Which brings us onto the other dilemma – ticket prices themselves. Do the club ‘cash in’ and price them fairly high (up the road, Leeds United are charging £28 for their quarter final tie with Chelsea), or make sure they are affordable to one and all? To me it would look embarrassing if City do not sell out this match, and will be a pretty poor reflection on the city of Bradford. But let’s not forget that the game will take place two weeks before Christmas and is being shown on Sky. Price the tickets too high and it will be easy for floating supporters to elect to watch it from the comfort of their home or at the pub instead. The club will surely want to avoid this.

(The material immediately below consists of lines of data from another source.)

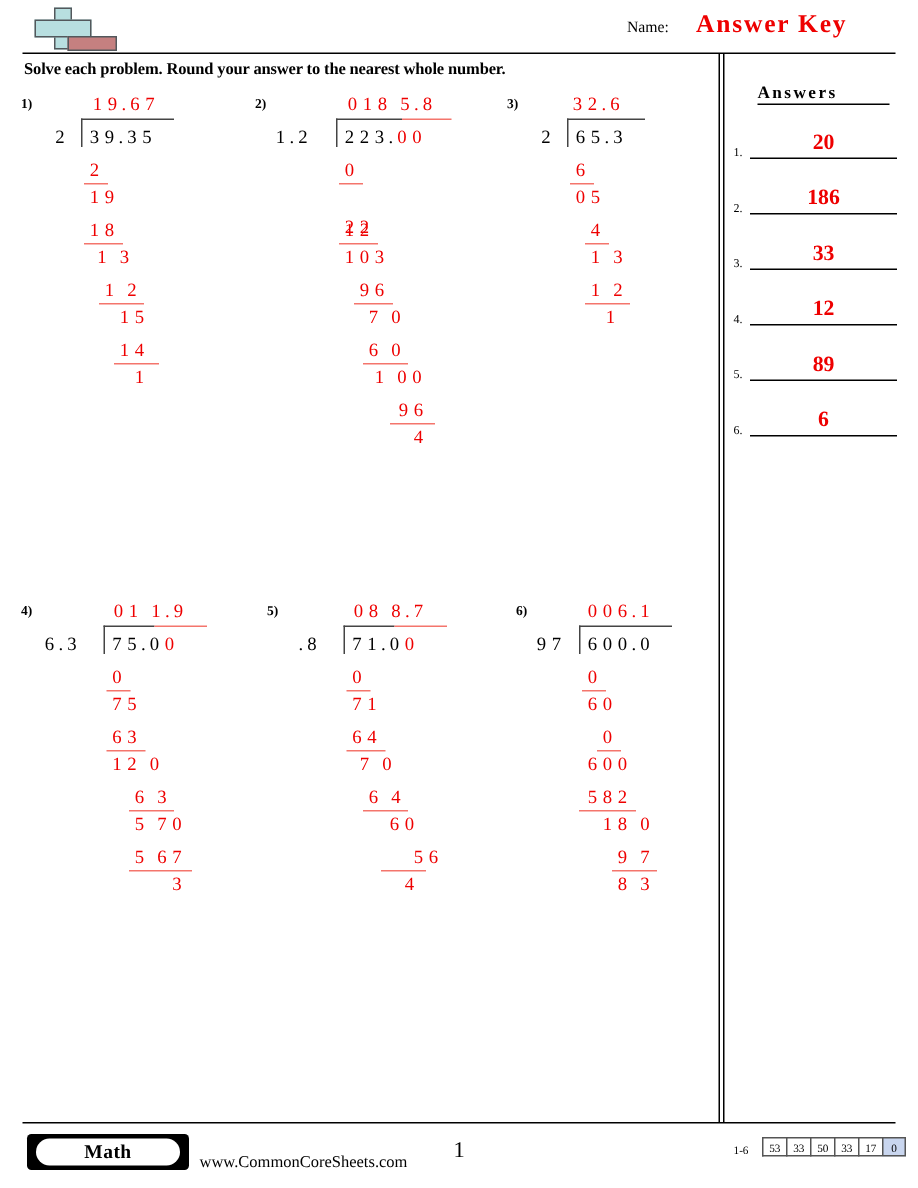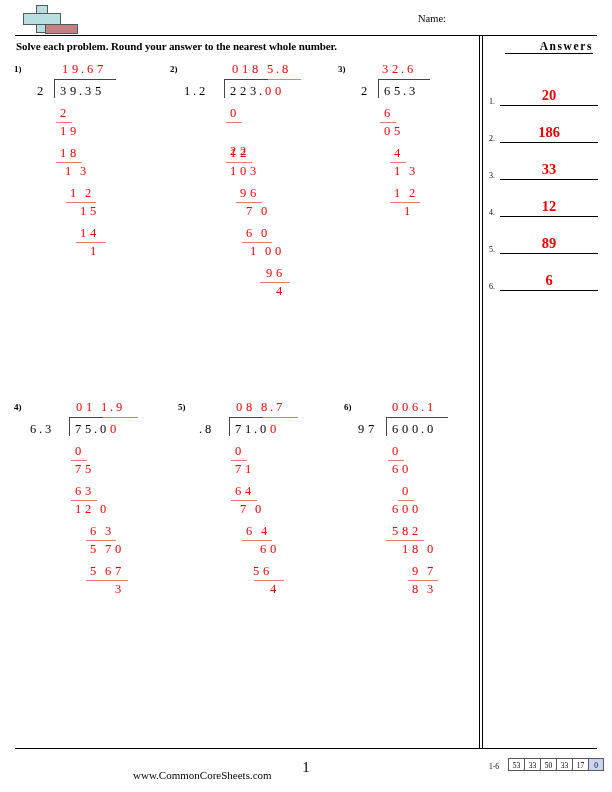--- a/index.html
+++ b/index.html
@@ -300,6 +300,7 @@
 
   <div id="name-label">Name:</div>
 
+  <div id="answer-key-stamp">Answer Key</div>
 
   <div id="header-rule"></div>
 </div>

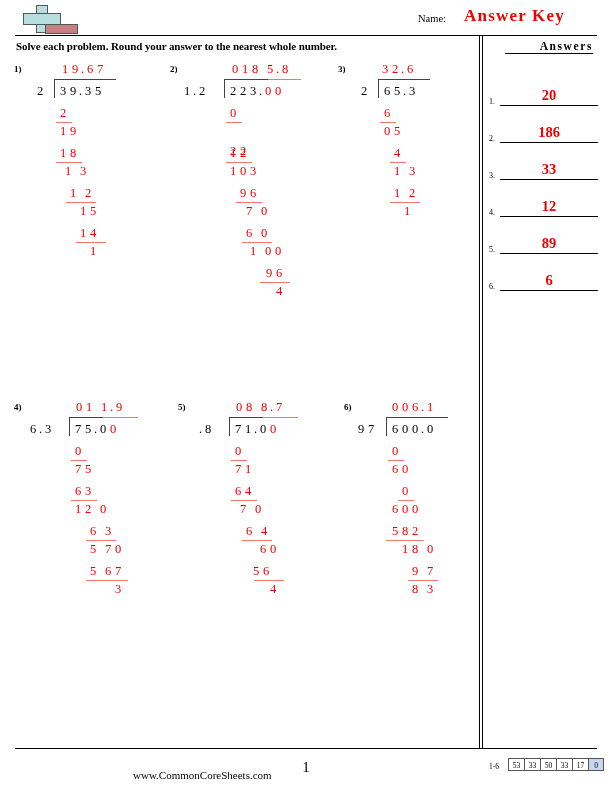--- a/index.html
+++ b/index.html
@@ -114,9 +114,9 @@
   }
   #answers-heading {
     position: absolute;
-    left: 0; top: 0;
+    left: 0; top: 16px;
     width: 118px;
-    text-align: right;
+    text-align: left;
     font-size: 11.5px;
     font-weight: bold;
     letter-spacing: 1.6px;

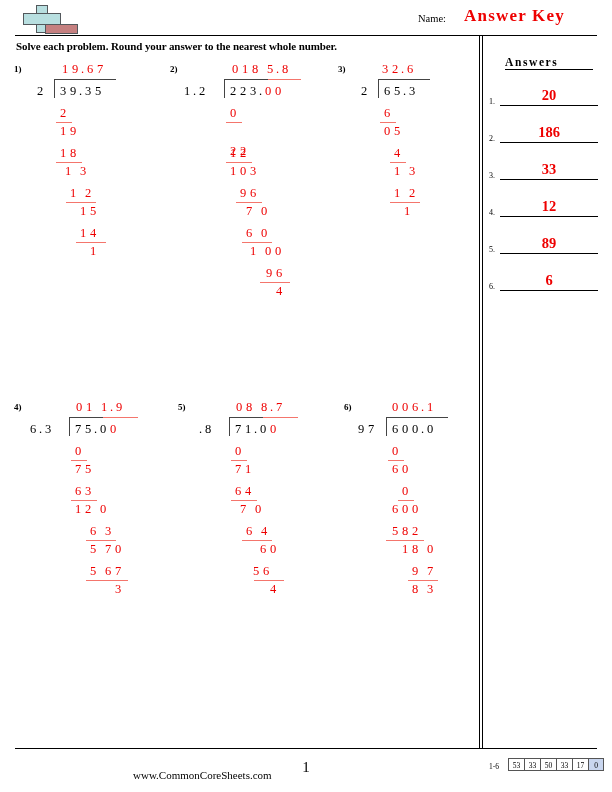--- a/index.html
+++ b/index.html
@@ -479,7 +479,7 @@
     <span class="sub-line" style="left:64px; top:138px; width:30px;"></span>
     <span class="work red" style="left:80px; top:140px;"><span class="dig">6</span><span class="dig">0</span></span>
 
-    <span class="work red" style="left:73px; top:162px;"><span class="dig">5</span><span class="dig">6</span></span>
+    <span class="work red" style="left:96px; top:162px;"><span class="dig">5</span><span class="dig">6</span></span>
     <span class="sub-line" style="left:76px; top:178px; width:30px;"></span>
     <span class="work red" style="left:90px; top:180px;"><span class="dig">4</span></span>
   </div>

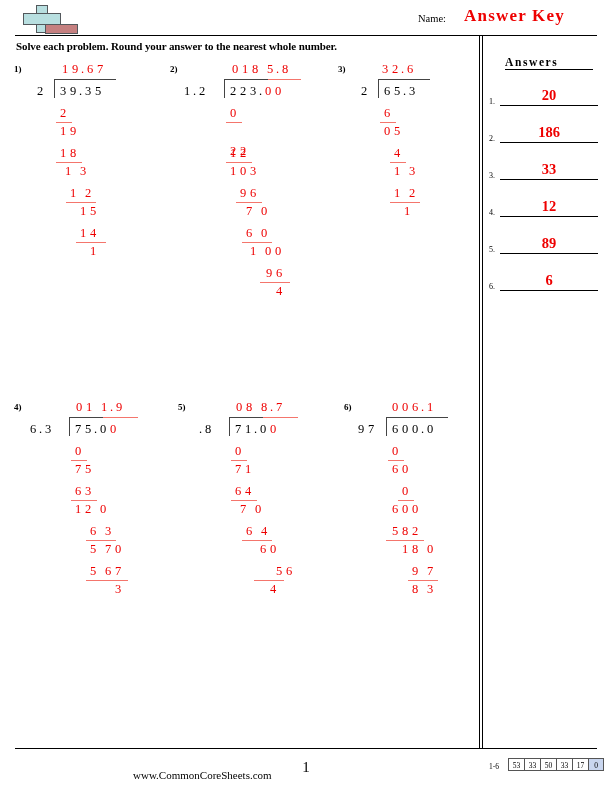--- a/index.html
+++ b/index.html
@@ -516,6 +516,9 @@
 <div id="footer">
   <div id="footer-rule"></div>
 
+  <div id="math-badge">
+    <div id="math-badge-inner">Math</div>
+  </div>
 
   <div id="site-url">www.CommonCoreSheets.com</div>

With League Cup requiring Arsenal fans get 15% of the stadium (3,765 tickets if all of Valley Parade is open) and 8,400 City season ticket or Flexicard holders (who, we must assume, will all get priority booking – heck, if I’m committed to buy a regular seat to watch City play Accrington and the like, I’m bloody getting my regular seat for this game), there would be just short of 13,000 tickets available for the general West Yorkshire public. It is hard to see how City could not easily sell these, but pricing is going to be important.
Clearly there is no need to go to bargain prices. I would not expect to only have to pay £10 or £15 for such a glamour tie. But if tickets are more than the £20 it costs to watch a regular League Two fixture at Valley Parade, the Board will leaves themselves open to accusations of cashing in. It is surely inevitable that tickets will be priced at £20 for adults – a very fair price for what is a huge, huge game for the club.
That is the balance sheet, but what the Arsenal game offers is the chance to build a new legacy around the city. How many people who turn up will be setting foot inside Valley Parade for the first ever time? Or how many will be attending their first Bradford City match for years (maybe not since the Premier League days)? Many people in the home ends will not necessarily be intending to support the Bantams, but if we can provide them with a superb atmosphere and great experience – well, maybe we can encourage a number of them to return again. Think of the number of young kids who will be taken to their first ever football match. We can blow their minds, and win their hearts.
Although Arsenal at home is a big, big match for the Bantams, it is not going to determine our season and will be looked back upon next May as a footnote, whatever happens. This season we are going all guns blazing for promotion, and the signs at this stage are very encouraging. Perhaps some of the West Yorkshire general public who attend the Arsenal match might enjoy it so much they want to be part of that promotion campaign too.
And maybe, just maybe, we can have a few more near-capacity Valley Parade crowds during the closing stages of the season (and in a play off semi final, if needed). And perhaps renewing those lapsed safety certificates will see those parts of the ground needed for more than just a one-off.